This tendency is useful to be aware of when studying other creatures or ecosystems. However, there is another usage of "anthropocentric thinking" that points to a worldview in which humans as both analytically and morally central:
“When we speak of something being anthropocentric, we refer not to a natural law but to an orientation of values and behaviour. This is what helps us see that privileging the human as a supreme being above others was a construction.”
“Though our thinking patterns are entrenched, no version of human logic is a species trait, it can be culturally shifted. In fact, although Western modern models of thinking have had deep planetary consequences, they have never been total. Countless cultures across our world have lived with nature as a teacher, existing in symbiosis with its processes and laws.”
…
“By moving away from anthropocentric perspectives and embracing interconnected ways of understanding our environments, we can address not only the climate crisis but also the myriads of other intertwined crises we face.”

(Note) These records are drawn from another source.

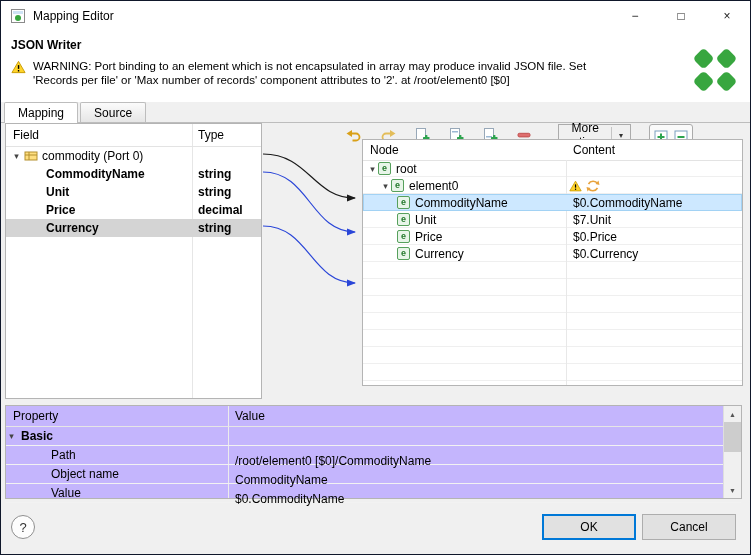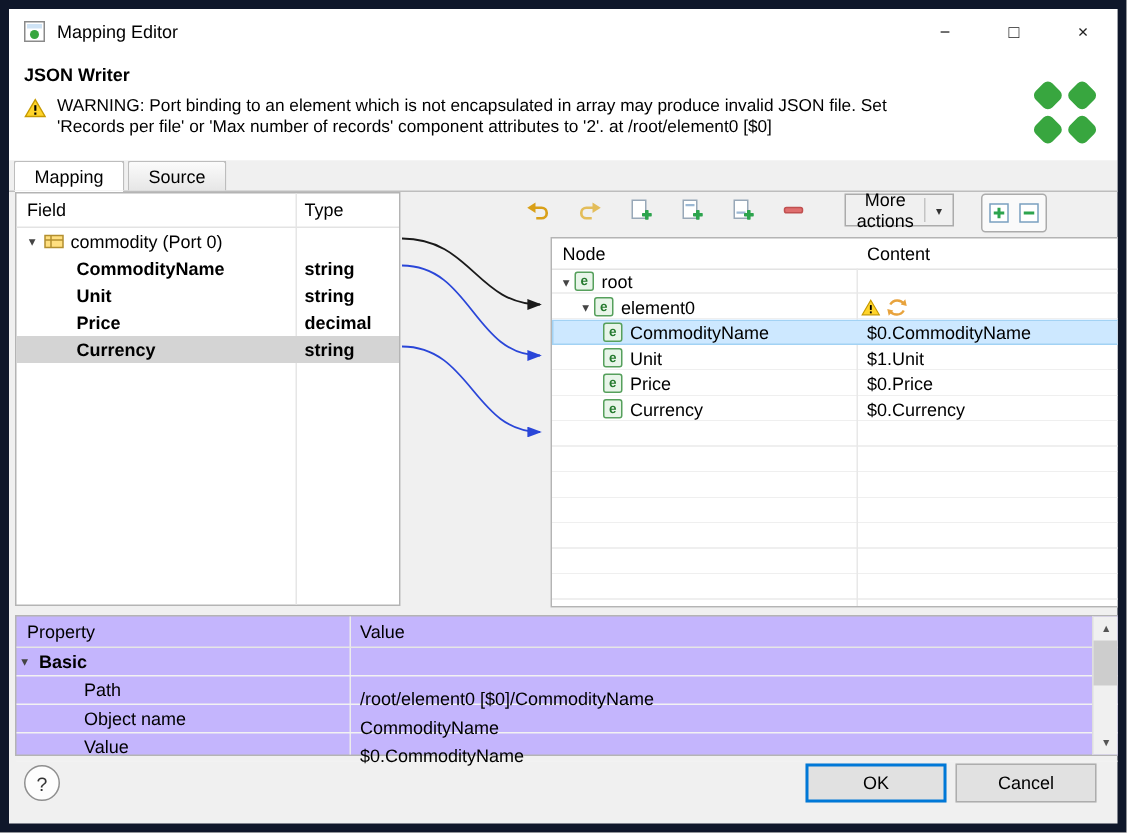"Mapping Editor" .win { border: 6px solid #0f172a -> 1px solid #0f172a }
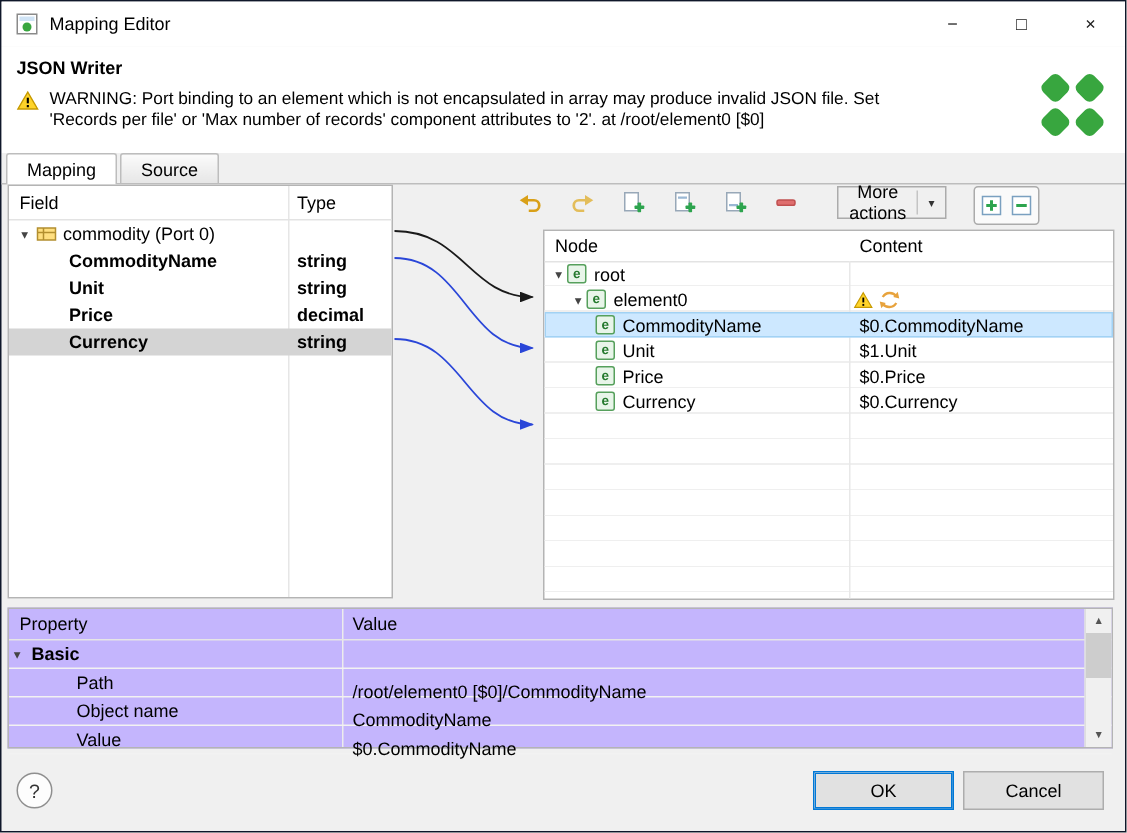"Node" .ntable { top: 152px -> 138px }
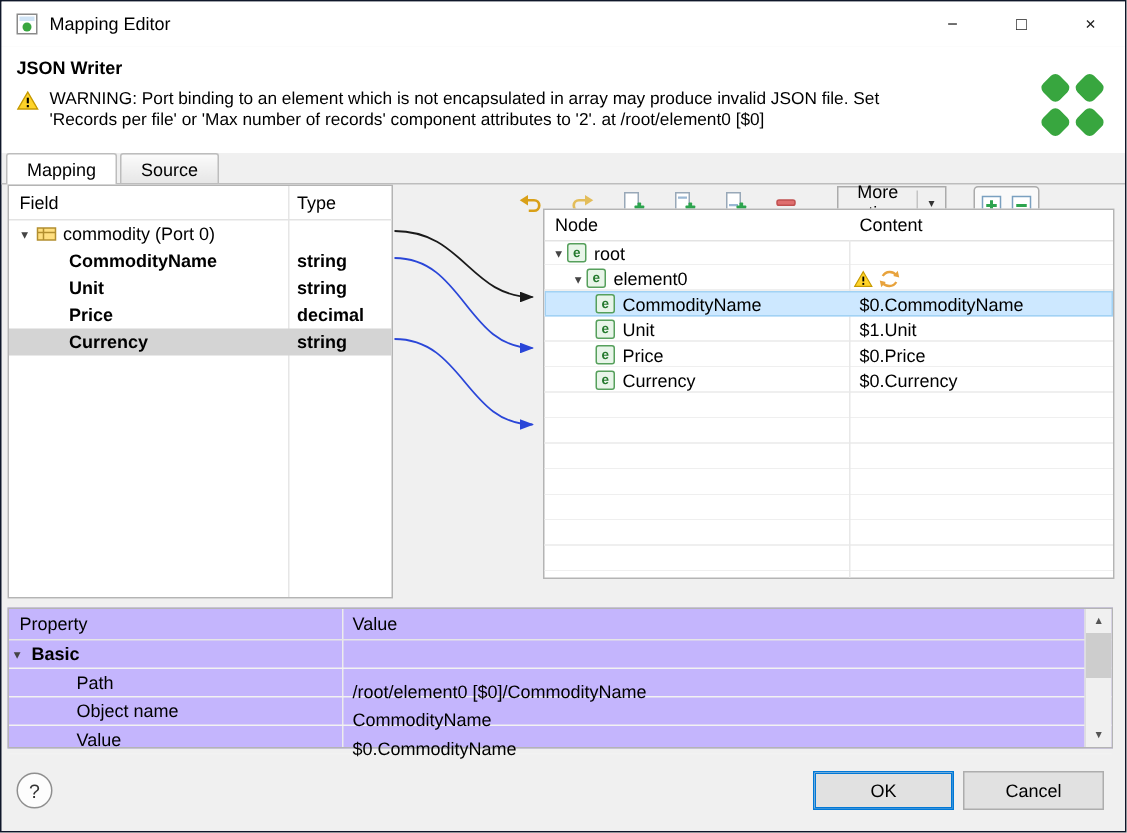"$1.Unit" span.ncontent { text: $1.Unit -> $7.Unit }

From Human Logic: Unlearning Anthropocentric Thinking at BIOHM
In other words, only by moving away from human flourishing as our standard of value can we become analytically capable of understanding our environments and saving ourselves. This is a popular package deal.
When people merge these frameworks, they are implicitly assuming that:
- Human oriented values frameworks constrain us to reductionist and myopic thinking
- 'Ecological thinking' must be rooted in biocentric, ecocentric, or environmentalist values
- Systems thinking applied to our environment is broadly and necessarily the purview of non-humanistic movements
This creates two problems:
- A false choice between humanistic values and comprehensive understanding
- A bizarre and profound misdiagnosis of cognitive challenges as value problems
Separating Values from Analysis
Value frameworks determine what we consider important and worthwhile. A humanistic framework centers human flourishing, while an ecocentric framework prioritizes ecosystem integrity.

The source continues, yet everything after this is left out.